Les quelques hommes qui, dans ces jours suprêmes et extrêmes, tenaient dans leur main le sort de la France, étaient eux-mêmes, à la fois outils et hochets, dans la main de la foule, qui n’est pas le peuple, et du hasard, qui n’est pas la providence. Sous la pression de la multitude, dans l’éblouissement et la terreur de leur triomphe qui les débordait, ils décrétèrent la République, sans savoir qu’ils faisaient une si grande chose.

On prit une demi-feuille de papier en tête de laquelle étaient imprimés les mots : Préfecture de la Seine. Cabinet du Préfet. M. de Rambuteau avait peut-être, le matin même, employé l’autre moitié de cette feuille à écrire quelque billet doux galant ou rassurant à ce qu’il appelait ses petites bourgeoises.

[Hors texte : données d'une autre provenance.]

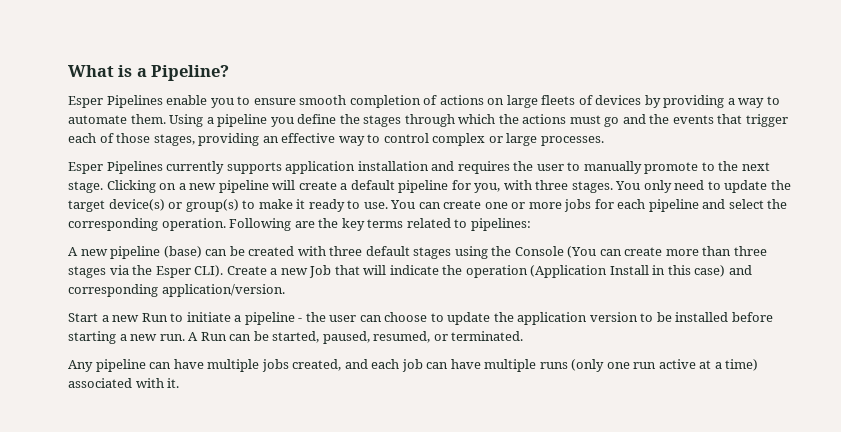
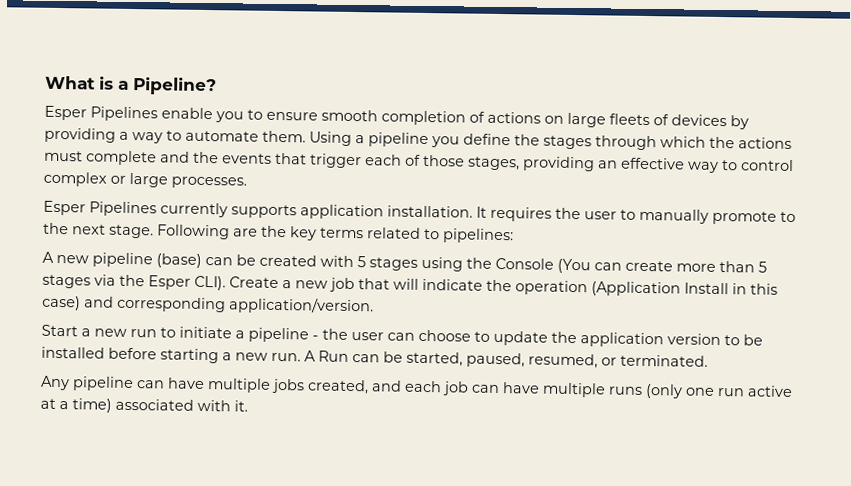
- Using a pipeline you define the stages through which the actions must go and the events that trigger each of those stages, providing an effective way to control complex or large processes.
+ Using a pipeline you define the stages through which the actions must complete and the events that trigger each of those stages, providing an effective way to control complex or large processes.
- Esper Pipelines currently supports application installation and requires the user to manually promote to the next stage.
+ Esper Pipelines currently supports application installation. It requires the user to manually promote to the next stage.
- Clicking on a new pipeline will create a default pipeline for you, with three stages. You only need to update the target device(s) or group(s) to make it ready to use. You can create one or more jobs for each pipeline and select the corresponding operation.
- A new pipeline (base) can be created with three default stages using the Console (You can create more than three stages via the Esper CLI).
+ A new pipeline (base) can be created with 5 stages using the Console (You can create more than 5 stages via the Esper CLI).
- Create a new Job that will indicate the operation (Application Install in this case) and corresponding application/version.
+ Create a new job that will indicate the operation (Application Install in this case) and corresponding application/version.
- Start a new Run to initiate a pipeline - the user can choose to update the application version to be installed before starting a new run.
+ Start a new run to initiate a pipeline - the user can choose to update the application version to be installed before starting a new run.

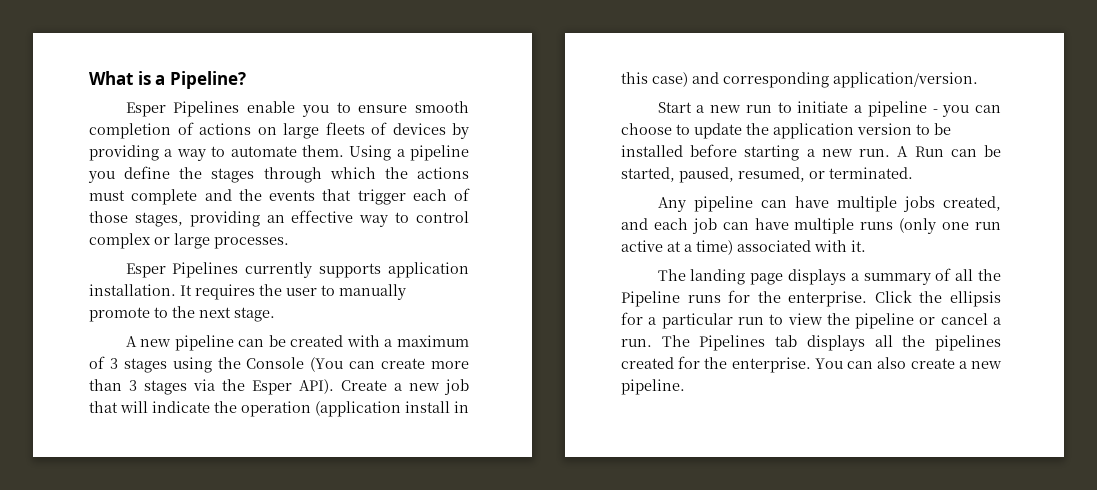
- Following are the key terms related to pipelines:
- A new pipeline (base) can be created with 5 stages using the Console (You can create more than 5 stages via the Esper CLI).
+ A new pipeline can be created with a maximum of 3 stages using the Console (You can create more than 3 stages via the Esper API).
- Create a new job that will indicate the operation (Application Install in this case) and corresponding application/version.
+ Create a new job that will indicate the operation (application install in this case) and corresponding application/version.
- Start a new run to initiate a pipeline - the user can choose to update the application version to be installed before starting a new run.
+ Start a new run to initiate a pipeline - you can choose to update the application version to be installed before starting a new run.
+ The landing page displays a summary of all the Pipeline runs for the enterprise. Click the ellipsis for a particular run to view the pipeline or cancel a run. The Pipelines tab displays all the pipelines created for the enterprise. You can also create a new pipeline.

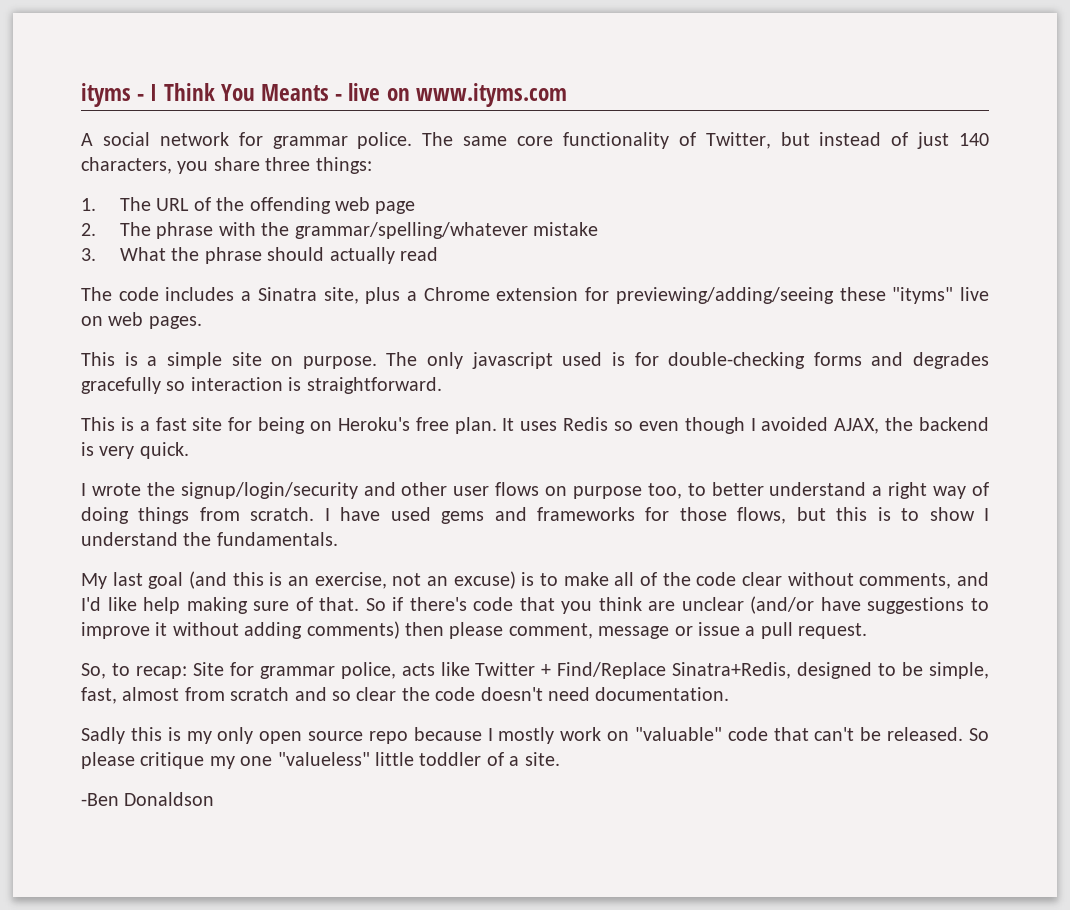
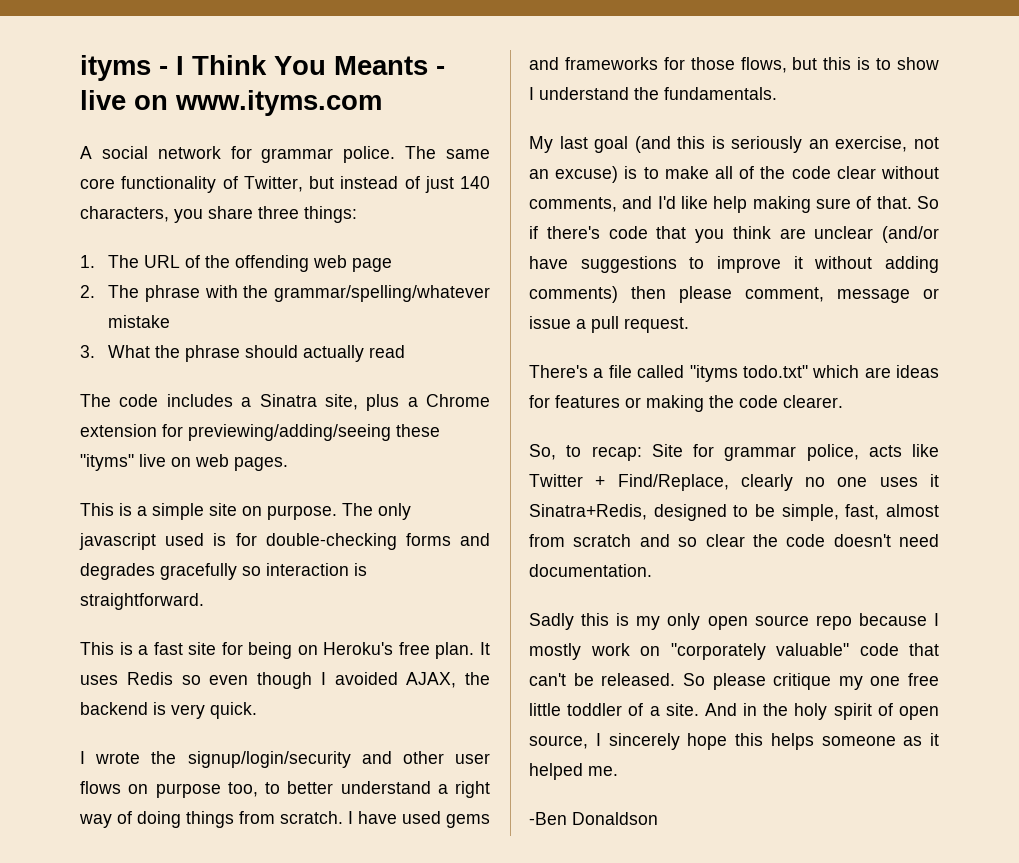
- My last goal (and this is an exercise, not an excuse) is to make all of the code clear without comments, and I'd like help making sure of that.
+ My last goal (and this is seriously an exercise, not an excuse) is to make all of the code clear without comments, and I'd like help making sure of that.
+ There's a file called "ityms todo.txt" which are ideas for features or making the code clearer.
- So, to recap: Site for grammar police, acts like Twitter + Find/Replace Sinatra+Redis, designed to be simple, fast, almost from scratch and so clear the code doesn't need documentation.
+ So, to recap: Site for grammar police, acts like Twitter + Find/Replace, clearly no one uses it Sinatra+Redis, designed to be simple, fast, almost from scratch and so clear the code doesn't need documentation.
- Sadly this is my only open source repo because I mostly work on "valuable" code that can't be released.
+ Sadly this is my only open source repo because I mostly work on "corporately valuable" code that can't be released.
- So please critique my one "valueless" little toddler of a site.
+ So please critique my one free little toddler of a site. And in the holy spirit of open source, I sincerely hope this helps someone as it helped me.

M. de Lamartine traça cette phrase sous la dictée des cris terribles qui rugissaient au dehors :

« Le gouvernement provisoire déclare que le gouvernement provisoire de la France est le gouvernement républicain, et que la nation sera immédiatement appelée à ratifier la résolution du gouvernement provisoire et du peuple de Paris. »

J’ai tenu dans mes mains cette pièce, cette feuille sordide, maculée, tachée d’encre, qu’un insurgé emporta et alla livrer à la foule furieuse et ravie. La fièvre du moment est encore empreinte sur ce papier, et y palpite. Les mots, jetés avec emportement, sont à peine formés. Appelée est écrit appellée.

Quand ces six lignes furent écrites, Lamartine signa et passa la plume à Ledru-Rollin.

M. Ledru-Rollin lut à haute voix la phrase : « Le gouvernement provisoire déclare que le gouvernement provisoire de la France est le gouvernement républicain… »

— Voilà deux fois le mot provisoire, dit-il.

— C’est vrai, dirent les autres.

— Il faut l’effacer au moins une fois, ajouta M. Ledru-Rollin.

M. de Lamartine comprit la portée de cette observation grammaticale qui était tout simplement une révolution par escamotage.

— Il faut pourtant attendre la sanction de la France, dit-il.

— Je me passe de la sanction de la France, s’écria Ledru-Rollin, quand j’ai la sanction du peuple.

— Mais qui peut savoir en ce moment ce que veut le peuple ? observa Lamartine.